● **Task directions**
In the copy, include every entry exactly but none of the pictures.

▼

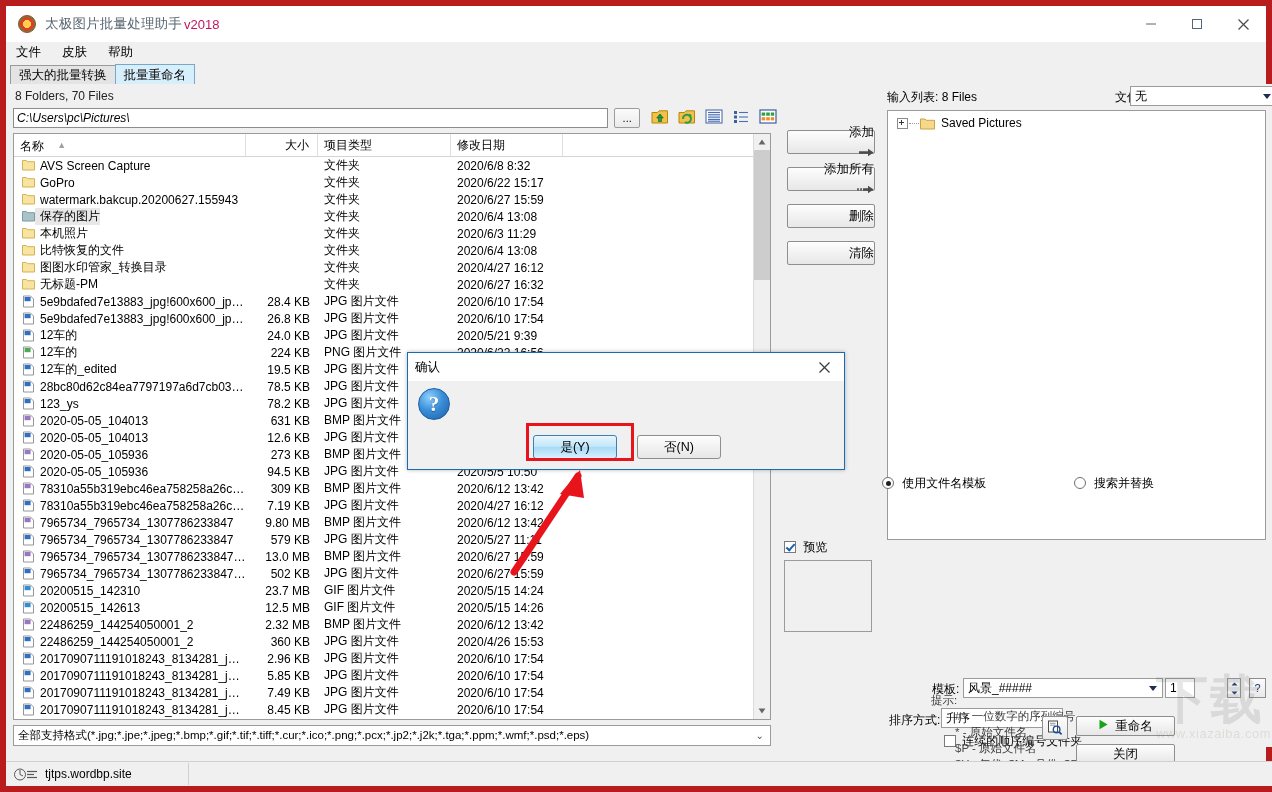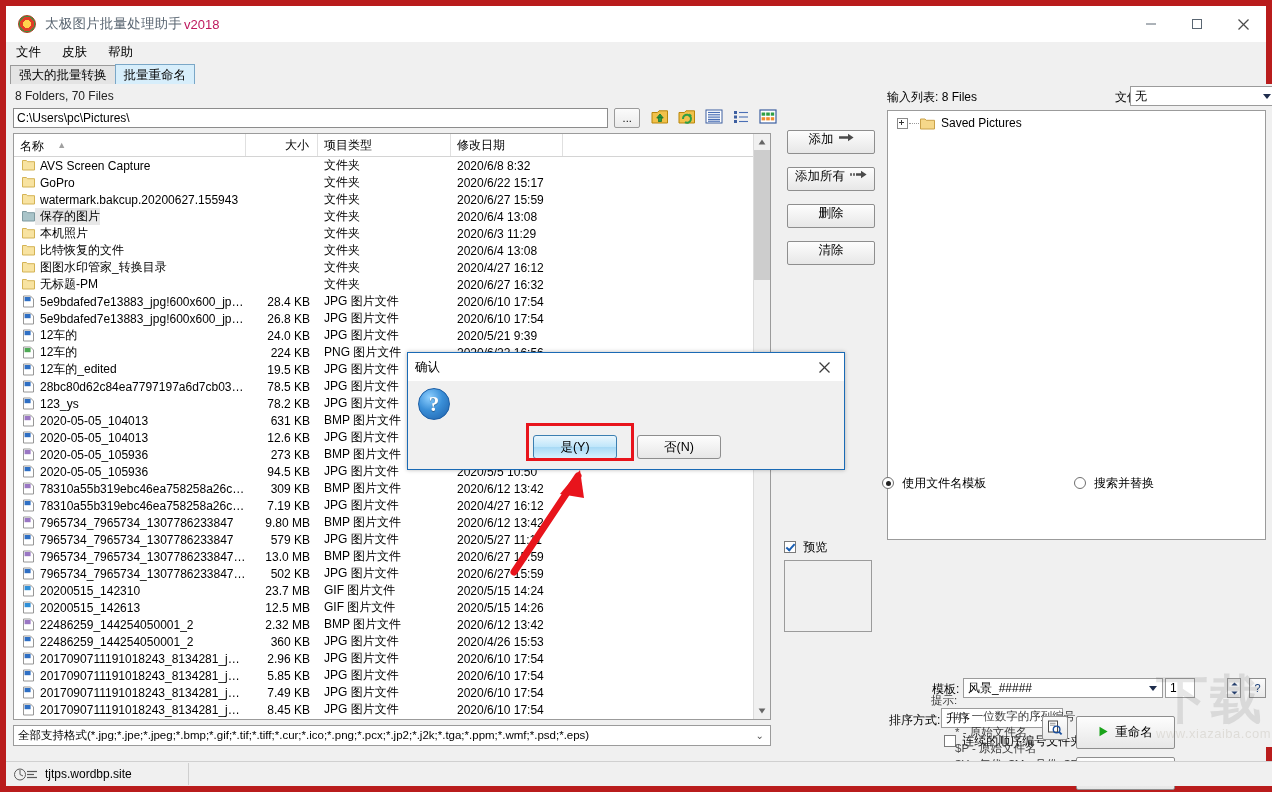--- a/index.html
+++ b/index.html
@@ -42,7 +42,7 @@
 
   .pathrow{display:flex;align-items:center;padding:0 0 0 7px;gap:0;height:22px;}
   .pathbox{width:604px;height:20px;border:1px solid #8c8c8c;background:#fff;font-size:12px;
-           line-height:19px;padding-left:3px;box-sizing:border-box;}
+           line-height:19px;padding-left:3px;box-sizing:border-box;font-style:italic;}
   .dotsbtn{width:26px;height:20px;margin-left:6px;border:1px solid #9b9b9b;border-radius:2px;
            background:linear-gradient(#fbfbfb,#ebebeb);font-size:11px;line-height:18px;text-align:center;box-sizing:border-box;}
   .tbicons{display:flex;align-items:center;gap:9px;margin-left:11px;}

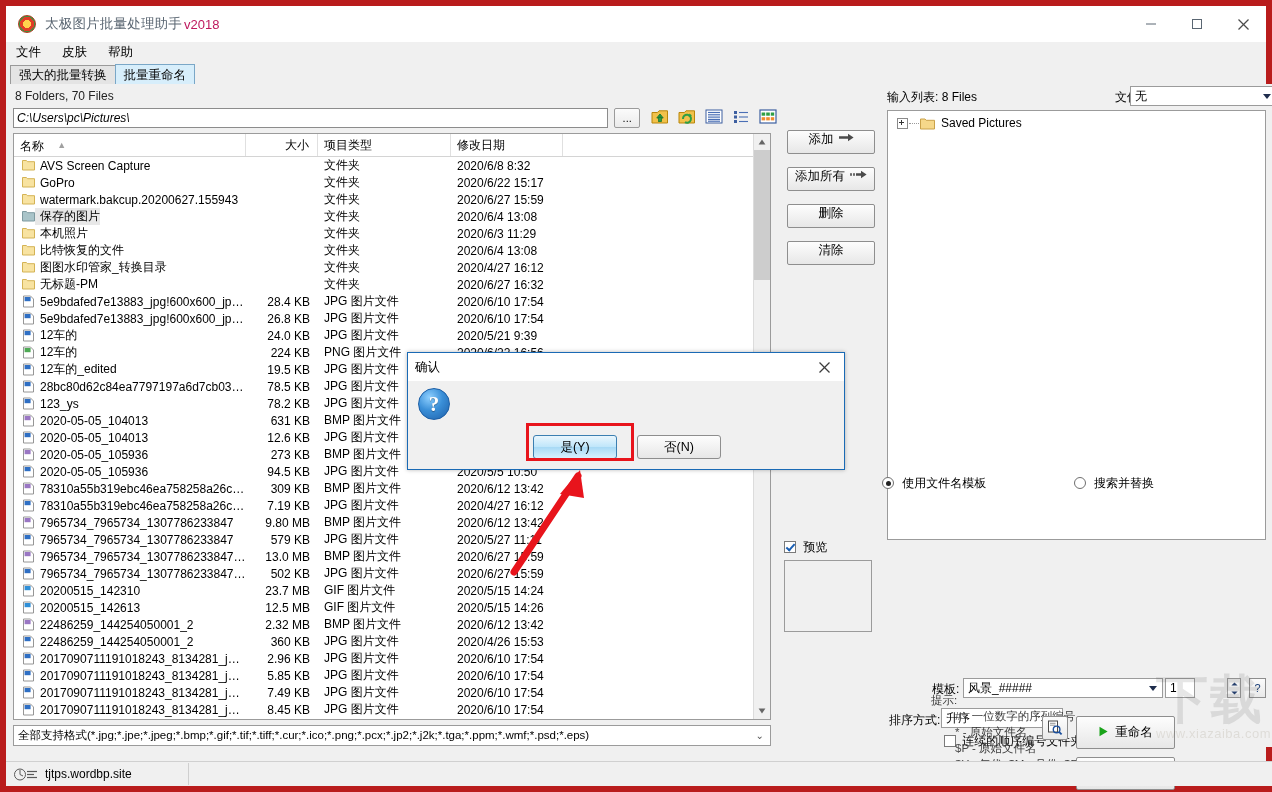--- a/index.html
+++ b/index.html
@@ -87,7 +87,7 @@
 
   .sidebtns{position:absolute;left:10px;top:46px;width:88px;}
   .sbtn{width:88px;height:24px;margin-bottom:13px;border:1px solid #8e8e8e;border-radius:2px;
-        background:linear-gradient(#fdfdfd,#e7e7e7);font-size:12.5px;display:flex;align-items:flex-start;justify-content:center;gap:5px;box-sizing:border-box;}
+        background:linear-gradient(#fdfdfd,#e7e7e7);font-size:12.5px;display:flex;align-items:flex-end;justify-content:center;gap:5px;box-sizing:border-box;flex-direction:column;}
   .treebox{position:absolute;left:110px;top:26px;width:379px;height:430px;border:1px solid #9b9b9b;background:#fff;box-sizing:border-box;}
   .treeitem{display:flex;align-items:center;height:18px;margin-top:3px;font-size:12px;}
   .expander{width:9px;height:9px;border:1px solid #8a8a8a;background:#fff;margin-left:9px;position:relative;flex:0 0 9px;}

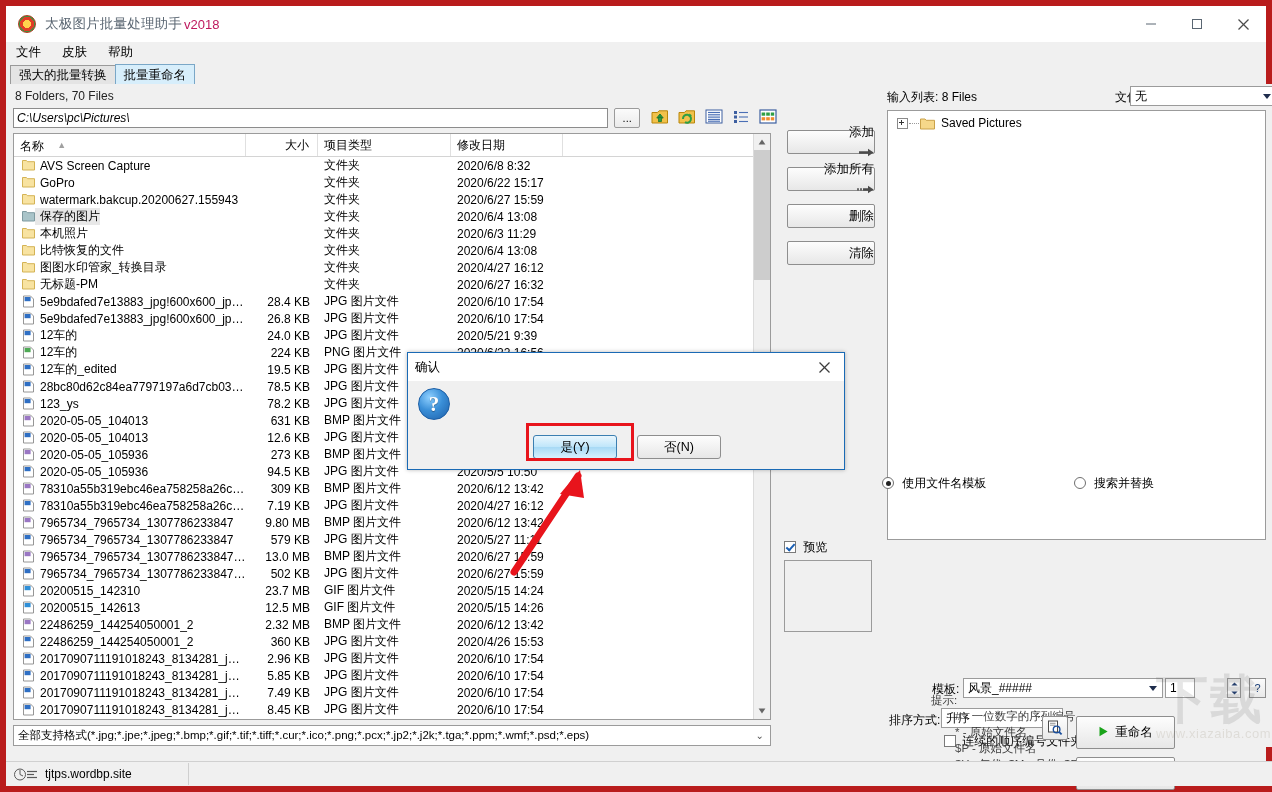--- a/index.html
+++ b/index.html
@@ -114,7 +114,7 @@
   .hints .k{color:#4a4a4a;}
 
   .actbtns{position:absolute;left:265px;top:632px;}
-  .bigbtn{width:99px;height:33px;border:1px solid #8e8e8e;border-radius:2px;background:linear-gradient(#fdfdfd,#e7e7e7);
+  .bigbtn{width:99px;height:20px;border:1px solid #8e8e8e;border-radius:2px;background:linear-gradient(#fdfdfd,#e7e7e7);
           font-size:12.5px;display:flex;align-items:center;justify-content:center;gap:6px;box-sizing:border-box;}
   .magbtn{width:26px;height:24px;border:1px solid #8e8e8e;border-radius:2px;background:linear-gradient(#fdfdfd,#e9e9e9);
           display:flex;align-items:center;justify-content:center;box-sizing:border-box;}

▲

● **Written response**
--- a/index.html
+++ b/index.html
@@ -42,7 +42,7 @@
 
   .pathrow{display:flex;align-items:center;padding:0 0 0 7px;gap:0;height:22px;}
   .pathbox{width:604px;height:20px;border:1px solid #8c8c8c;background:#fff;font-size:12px;
-           line-height:19px;padding-left:3px;box-sizing:border-box;}
+           line-height:19px;padding-left:3px;box-sizing:border-box;font-style:italic;}
   .dotsbtn{width:26px;height:20px;margin-left:6px;border:1px solid #9b9b9b;border-radius:2px;
            background:linear-gradient(#fbfbfb,#ebebeb);font-size:11px;line-height:18px;text-align:center;box-sizing:border-box;}
   .tbicons{display:flex;align-items:center;gap:9px;margin-left:11px;}

--- a/index.html
+++ b/index.html
@@ -87,7 +87,7 @@
 
   .sidebtns{position:absolute;left:10px;top:46px;width:88px;}
   .sbtn{width:88px;height:24px;margin-bottom:13px;border:1px solid #8e8e8e;border-radius:2px;
-        background:linear-gradient(#fdfdfd,#e7e7e7);font-size:12.5px;display:flex;align-items:flex-start;justify-content:center;gap:5px;box-sizing:border-box;}
+        background:linear-gradient(#fdfdfd,#e7e7e7);font-size:12.5px;display:flex;align-items:flex-end;justify-content:center;gap:5px;box-sizing:border-box;flex-direction:column;}
   .treebox{position:absolute;left:110px;top:26px;width:379px;height:430px;border:1px solid #9b9b9b;background:#fff;box-sizing:border-box;}
   .treeitem{display:flex;align-items:center;height:18px;margin-top:3px;font-size:12px;}
   .expander{width:9px;height:9px;border:1px solid #8a8a8a;background:#fff;margin-left:9px;position:relative;flex:0 0 9px;}

--- a/index.html
+++ b/index.html
@@ -114,7 +114,7 @@
   .hints .k{color:#4a4a4a;}
 
   .actbtns{position:absolute;left:265px;top:632px;}
-  .bigbtn{width:99px;height:33px;border:1px solid #8e8e8e;border-radius:2px;background:linear-gradient(#fdfdfd,#e7e7e7);
+  .bigbtn{width:99px;height:20px;border:1px solid #8e8e8e;border-radius:2px;background:linear-gradient(#fdfdfd,#e7e7e7);
           font-size:12.5px;display:flex;align-items:center;justify-content:center;gap:6px;box-sizing:border-box;}
   .magbtn{width:26px;height:24px;border:1px solid #8e8e8e;border-radius:2px;background:linear-gradient(#fdfdfd,#e9e9e9);
           display:flex;align-items:center;justify-content:center;box-sizing:border-box;}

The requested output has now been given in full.